The rating agency said on Tuesday that America’s “fiscal strength is on course for a continued multiyear decline”, having already “deteriorated further” since it assigned a negative outlook to America’s top-notch Aaa credit rating in November 2023.

While Moody’s highlighted the “extraordinary” economic resilience of the US and the role of the dollar and the Treasury market as backbones of the global financial system, its analysts also warned on Tuesday that the policies of the second Trump administration — including sweeping tariffs and plans for tax cuts — could do more harm than good for government revenues.

“The potential negative credit impact of sustained high tariffs, unfunded tax cuts and significant tail risks to the economy have diminished prospects that these formidable strengths will continue to offset widening fiscal deficits and declining debt affordability,” Moody’s said.

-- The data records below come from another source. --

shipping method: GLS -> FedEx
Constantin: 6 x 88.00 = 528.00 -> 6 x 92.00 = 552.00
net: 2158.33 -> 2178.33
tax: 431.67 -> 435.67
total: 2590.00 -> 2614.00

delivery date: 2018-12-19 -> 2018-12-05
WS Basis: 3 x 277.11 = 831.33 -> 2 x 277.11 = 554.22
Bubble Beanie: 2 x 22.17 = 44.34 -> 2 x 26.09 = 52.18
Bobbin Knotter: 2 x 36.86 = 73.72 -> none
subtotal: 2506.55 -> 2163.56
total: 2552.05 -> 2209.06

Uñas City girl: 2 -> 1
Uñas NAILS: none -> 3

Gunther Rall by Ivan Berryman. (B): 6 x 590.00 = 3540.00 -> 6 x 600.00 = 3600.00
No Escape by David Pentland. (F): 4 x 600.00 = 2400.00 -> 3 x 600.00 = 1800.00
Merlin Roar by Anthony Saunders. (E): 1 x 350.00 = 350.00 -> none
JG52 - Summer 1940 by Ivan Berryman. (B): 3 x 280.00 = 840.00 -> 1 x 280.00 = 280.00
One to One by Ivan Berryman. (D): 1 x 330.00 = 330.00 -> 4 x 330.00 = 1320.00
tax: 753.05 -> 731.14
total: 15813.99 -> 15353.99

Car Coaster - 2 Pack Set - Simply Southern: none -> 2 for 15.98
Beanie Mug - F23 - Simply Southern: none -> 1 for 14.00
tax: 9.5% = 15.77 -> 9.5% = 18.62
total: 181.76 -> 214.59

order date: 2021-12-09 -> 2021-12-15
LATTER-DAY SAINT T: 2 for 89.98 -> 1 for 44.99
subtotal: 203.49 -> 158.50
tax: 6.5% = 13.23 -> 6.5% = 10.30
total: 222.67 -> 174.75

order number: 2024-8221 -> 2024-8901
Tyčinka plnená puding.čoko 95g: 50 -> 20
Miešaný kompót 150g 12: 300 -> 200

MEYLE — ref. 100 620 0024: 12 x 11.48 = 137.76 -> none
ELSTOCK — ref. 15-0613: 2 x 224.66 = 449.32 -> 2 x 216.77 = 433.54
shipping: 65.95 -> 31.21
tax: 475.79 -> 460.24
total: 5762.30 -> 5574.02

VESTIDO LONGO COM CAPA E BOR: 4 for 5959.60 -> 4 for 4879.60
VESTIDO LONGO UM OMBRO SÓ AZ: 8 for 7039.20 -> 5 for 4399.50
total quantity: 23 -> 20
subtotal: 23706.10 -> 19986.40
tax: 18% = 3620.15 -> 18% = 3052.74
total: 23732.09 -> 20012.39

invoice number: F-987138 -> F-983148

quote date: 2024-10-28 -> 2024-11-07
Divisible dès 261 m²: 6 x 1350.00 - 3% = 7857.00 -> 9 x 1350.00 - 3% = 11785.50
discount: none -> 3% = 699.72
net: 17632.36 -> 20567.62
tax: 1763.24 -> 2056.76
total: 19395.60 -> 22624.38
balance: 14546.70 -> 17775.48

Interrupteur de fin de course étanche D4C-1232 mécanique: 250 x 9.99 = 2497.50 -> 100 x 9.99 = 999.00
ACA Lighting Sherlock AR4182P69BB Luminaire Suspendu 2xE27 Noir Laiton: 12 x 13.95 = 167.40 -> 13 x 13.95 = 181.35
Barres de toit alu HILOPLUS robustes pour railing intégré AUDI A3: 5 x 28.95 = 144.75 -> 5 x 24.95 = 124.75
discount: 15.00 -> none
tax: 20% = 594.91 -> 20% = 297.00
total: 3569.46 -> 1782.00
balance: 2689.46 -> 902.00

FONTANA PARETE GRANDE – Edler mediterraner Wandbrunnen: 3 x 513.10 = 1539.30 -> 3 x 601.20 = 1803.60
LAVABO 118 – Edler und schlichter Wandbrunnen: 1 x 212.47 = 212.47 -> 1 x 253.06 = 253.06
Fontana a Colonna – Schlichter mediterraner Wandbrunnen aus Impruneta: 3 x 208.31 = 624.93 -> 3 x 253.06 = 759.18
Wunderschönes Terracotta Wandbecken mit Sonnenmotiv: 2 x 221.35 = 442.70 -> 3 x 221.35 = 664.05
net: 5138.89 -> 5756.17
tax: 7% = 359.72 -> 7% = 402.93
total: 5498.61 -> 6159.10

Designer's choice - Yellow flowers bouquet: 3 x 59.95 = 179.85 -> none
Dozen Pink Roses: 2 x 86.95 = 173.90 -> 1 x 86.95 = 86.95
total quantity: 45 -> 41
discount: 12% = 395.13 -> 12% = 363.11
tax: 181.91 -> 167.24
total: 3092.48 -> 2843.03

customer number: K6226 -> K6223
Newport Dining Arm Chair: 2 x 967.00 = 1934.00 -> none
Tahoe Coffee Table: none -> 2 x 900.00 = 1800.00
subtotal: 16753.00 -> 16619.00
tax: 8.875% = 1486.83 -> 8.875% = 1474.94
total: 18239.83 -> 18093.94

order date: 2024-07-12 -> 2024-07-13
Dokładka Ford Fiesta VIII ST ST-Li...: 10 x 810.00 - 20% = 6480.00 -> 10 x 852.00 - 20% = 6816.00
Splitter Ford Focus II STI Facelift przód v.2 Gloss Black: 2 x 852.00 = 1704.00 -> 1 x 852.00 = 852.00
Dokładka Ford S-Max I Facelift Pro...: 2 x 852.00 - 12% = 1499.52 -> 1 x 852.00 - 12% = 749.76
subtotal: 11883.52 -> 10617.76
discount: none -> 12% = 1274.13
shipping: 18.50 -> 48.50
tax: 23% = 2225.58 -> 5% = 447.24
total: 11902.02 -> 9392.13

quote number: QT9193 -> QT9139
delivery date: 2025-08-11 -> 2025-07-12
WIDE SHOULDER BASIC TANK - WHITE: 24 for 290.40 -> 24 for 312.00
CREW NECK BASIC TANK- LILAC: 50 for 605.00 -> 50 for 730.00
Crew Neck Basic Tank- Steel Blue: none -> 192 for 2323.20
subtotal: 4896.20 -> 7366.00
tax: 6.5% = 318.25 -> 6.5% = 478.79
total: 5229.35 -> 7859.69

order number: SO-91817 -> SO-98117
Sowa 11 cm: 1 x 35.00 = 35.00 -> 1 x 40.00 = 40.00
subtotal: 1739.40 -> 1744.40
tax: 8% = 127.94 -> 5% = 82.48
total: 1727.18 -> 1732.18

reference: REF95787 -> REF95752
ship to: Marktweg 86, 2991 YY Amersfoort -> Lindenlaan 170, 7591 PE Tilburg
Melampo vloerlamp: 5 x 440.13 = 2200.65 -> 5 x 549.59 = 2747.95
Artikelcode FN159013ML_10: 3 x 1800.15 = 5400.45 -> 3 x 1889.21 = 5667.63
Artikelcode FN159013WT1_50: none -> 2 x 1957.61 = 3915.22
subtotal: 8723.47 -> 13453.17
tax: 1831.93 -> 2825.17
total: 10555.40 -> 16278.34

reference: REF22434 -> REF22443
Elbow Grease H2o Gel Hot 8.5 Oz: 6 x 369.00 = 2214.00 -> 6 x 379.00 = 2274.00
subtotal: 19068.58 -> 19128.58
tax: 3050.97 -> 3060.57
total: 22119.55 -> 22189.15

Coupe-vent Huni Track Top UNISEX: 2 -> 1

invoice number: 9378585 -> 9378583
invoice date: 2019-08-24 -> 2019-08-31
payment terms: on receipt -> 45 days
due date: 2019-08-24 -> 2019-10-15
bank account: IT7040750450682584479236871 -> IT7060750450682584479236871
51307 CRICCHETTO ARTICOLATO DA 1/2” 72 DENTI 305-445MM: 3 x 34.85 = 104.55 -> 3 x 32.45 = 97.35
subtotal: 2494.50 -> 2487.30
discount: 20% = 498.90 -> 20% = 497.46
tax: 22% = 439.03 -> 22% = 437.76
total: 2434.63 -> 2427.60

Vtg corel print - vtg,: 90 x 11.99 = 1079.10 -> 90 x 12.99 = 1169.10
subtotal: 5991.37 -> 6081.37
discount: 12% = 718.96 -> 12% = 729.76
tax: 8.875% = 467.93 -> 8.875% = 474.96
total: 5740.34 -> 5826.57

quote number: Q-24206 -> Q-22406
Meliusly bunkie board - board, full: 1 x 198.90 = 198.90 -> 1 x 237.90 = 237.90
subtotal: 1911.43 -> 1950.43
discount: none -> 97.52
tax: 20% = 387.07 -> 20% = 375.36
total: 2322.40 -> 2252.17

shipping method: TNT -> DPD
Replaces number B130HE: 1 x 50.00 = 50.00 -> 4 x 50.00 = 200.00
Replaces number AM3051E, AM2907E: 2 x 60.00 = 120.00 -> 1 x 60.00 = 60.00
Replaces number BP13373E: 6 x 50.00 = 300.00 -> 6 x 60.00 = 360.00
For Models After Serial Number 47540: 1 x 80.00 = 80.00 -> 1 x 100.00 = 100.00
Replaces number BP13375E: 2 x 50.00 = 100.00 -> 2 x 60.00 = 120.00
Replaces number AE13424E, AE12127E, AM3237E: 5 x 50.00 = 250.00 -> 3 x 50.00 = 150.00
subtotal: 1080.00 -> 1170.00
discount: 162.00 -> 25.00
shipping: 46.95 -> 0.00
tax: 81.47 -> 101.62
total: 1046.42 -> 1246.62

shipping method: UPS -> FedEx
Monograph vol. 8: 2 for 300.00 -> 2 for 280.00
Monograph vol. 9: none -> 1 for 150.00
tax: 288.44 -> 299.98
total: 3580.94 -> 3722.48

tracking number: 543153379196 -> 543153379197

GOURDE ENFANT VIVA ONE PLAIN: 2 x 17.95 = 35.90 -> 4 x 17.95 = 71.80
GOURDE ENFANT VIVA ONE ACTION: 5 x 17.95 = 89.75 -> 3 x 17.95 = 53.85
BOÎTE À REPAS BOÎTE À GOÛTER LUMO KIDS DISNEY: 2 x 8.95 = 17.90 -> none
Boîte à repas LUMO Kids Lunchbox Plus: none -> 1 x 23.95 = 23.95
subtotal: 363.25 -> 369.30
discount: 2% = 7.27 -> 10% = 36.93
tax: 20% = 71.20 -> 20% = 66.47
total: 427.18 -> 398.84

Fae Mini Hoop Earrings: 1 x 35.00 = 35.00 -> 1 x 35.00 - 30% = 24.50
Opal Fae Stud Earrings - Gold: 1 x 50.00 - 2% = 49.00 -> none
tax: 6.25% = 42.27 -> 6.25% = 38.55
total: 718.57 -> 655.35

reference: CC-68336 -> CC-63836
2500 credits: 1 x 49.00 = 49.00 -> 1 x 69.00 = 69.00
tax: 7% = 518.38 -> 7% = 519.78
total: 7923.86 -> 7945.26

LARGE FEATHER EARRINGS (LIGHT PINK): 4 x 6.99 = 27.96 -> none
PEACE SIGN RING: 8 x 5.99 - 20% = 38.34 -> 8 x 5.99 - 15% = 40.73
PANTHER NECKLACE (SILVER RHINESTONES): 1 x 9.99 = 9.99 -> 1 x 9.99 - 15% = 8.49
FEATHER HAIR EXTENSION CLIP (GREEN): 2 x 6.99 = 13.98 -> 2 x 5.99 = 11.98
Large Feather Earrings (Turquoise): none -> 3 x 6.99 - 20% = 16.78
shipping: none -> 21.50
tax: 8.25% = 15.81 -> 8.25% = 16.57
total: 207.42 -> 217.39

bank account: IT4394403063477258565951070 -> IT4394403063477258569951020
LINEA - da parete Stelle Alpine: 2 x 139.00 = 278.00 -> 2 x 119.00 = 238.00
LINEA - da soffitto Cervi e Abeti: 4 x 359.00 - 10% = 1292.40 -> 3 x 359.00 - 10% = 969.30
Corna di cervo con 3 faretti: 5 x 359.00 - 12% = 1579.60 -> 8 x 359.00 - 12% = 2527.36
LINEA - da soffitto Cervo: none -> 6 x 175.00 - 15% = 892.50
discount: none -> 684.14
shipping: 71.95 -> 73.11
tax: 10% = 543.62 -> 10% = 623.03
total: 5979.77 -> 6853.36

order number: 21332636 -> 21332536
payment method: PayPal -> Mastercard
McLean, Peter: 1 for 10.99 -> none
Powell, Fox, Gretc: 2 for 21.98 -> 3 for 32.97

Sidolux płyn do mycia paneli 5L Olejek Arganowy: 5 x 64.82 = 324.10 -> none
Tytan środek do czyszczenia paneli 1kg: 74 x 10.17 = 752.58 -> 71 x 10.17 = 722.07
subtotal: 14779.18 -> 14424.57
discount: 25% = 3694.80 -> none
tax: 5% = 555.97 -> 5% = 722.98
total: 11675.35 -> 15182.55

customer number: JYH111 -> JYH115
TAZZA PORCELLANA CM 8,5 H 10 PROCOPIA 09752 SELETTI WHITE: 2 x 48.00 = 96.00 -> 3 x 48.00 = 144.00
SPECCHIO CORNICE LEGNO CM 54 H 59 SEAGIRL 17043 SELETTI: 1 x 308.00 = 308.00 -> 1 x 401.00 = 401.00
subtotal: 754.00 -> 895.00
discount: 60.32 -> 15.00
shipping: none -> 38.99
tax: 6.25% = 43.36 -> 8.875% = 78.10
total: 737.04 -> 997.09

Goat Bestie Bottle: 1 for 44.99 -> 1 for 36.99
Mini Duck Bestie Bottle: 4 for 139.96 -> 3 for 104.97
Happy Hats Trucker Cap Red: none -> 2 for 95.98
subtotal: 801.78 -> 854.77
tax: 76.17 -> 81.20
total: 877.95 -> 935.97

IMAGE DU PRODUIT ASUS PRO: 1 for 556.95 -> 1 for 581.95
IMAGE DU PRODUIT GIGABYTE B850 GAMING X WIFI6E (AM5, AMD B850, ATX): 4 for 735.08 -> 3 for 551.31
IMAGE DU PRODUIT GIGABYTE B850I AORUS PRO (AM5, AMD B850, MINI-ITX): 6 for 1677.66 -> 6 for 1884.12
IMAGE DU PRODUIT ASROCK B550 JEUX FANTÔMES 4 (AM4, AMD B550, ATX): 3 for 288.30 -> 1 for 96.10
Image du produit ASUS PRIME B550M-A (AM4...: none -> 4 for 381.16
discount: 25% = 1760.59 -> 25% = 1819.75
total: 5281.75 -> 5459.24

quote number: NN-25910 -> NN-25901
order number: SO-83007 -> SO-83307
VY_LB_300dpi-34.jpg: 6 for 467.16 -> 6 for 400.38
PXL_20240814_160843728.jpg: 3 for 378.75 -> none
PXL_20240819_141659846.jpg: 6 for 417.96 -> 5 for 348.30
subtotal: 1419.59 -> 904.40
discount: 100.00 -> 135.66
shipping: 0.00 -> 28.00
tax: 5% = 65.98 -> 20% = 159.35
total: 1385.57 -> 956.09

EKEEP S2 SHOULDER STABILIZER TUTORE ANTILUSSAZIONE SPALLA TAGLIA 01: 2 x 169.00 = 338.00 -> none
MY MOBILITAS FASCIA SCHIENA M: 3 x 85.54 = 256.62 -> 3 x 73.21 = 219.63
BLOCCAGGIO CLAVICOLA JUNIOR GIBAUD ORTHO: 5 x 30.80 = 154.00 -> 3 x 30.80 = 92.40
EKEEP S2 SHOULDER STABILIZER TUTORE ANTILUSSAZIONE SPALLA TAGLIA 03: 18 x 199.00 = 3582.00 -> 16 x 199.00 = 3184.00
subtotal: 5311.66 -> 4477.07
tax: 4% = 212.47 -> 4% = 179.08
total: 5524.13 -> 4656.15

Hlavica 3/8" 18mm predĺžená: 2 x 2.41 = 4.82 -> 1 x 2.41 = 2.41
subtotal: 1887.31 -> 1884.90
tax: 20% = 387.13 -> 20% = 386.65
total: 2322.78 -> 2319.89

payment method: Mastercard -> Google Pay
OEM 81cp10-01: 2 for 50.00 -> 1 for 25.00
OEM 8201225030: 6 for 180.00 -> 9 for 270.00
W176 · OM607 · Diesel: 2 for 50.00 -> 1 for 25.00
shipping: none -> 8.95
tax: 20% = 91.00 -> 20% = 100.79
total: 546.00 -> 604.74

“In fact, fiscal weakening will likely persist even in very favourable economic and financial scenarios,” they added.

Moody’s warning comes amid a furious debate on Capitol Hill and inside the Trump administration over how to place the US on a more sustainable fiscal path. Analysts and investors have warned that the US’s rapidly rising debt and deficit could ultimately dent demand for Treasuries, which form the bedrock of the global financial system.

Pimco, one of the world’s biggest bond managers, said late last year that “sustainability questions” had made it hesitant to purchase long-term Treasuries. The federal budget deficit reached $1.8tn for the fiscal year ending September 30, up 8 per cent from the previous year.

When Moody’s lowered its outlook on the US’s credit rating to negative just over two years ago, it highlighted sharply higher debt servicing costs and “entrenched political polarisation”. America’s credit rating is watched closely because it plays a critical role in the country’s debt affordability — with higher ratings and positive outlooks typically translating into lower borrowing costs.

Moody’s said on Tuesday that US “debt affordability remains materially weaker than for other Aaa-rated and highly rated sovereigns”, with even the most positive economic and financial scenarios highlighting “increasing risks that the deterioration in US fiscal strength may no longer be fully offset by its extraordinary economic strength”.

The rating agency conceded that it expected the world’s biggest economy to “remain strong and resilient”. But its analysts added that “the evolving US government policy agenda on trade, immigration, taxes, federal spending and regulations could reshape parts of the US and global economy with significant long-term consequences”.

While Trump has repeatedly stated his preference for lower US borrowing costs, the Fed last week held interest rates steady in a range of 4.25 per cent to 4.5 per cent — with its policymakers predicting roughly two quarter-point cuts over the course of 2025. Moody’s said it anticipated a federal funds rate of 3.75 per cent to 4 per cent by the end of the year.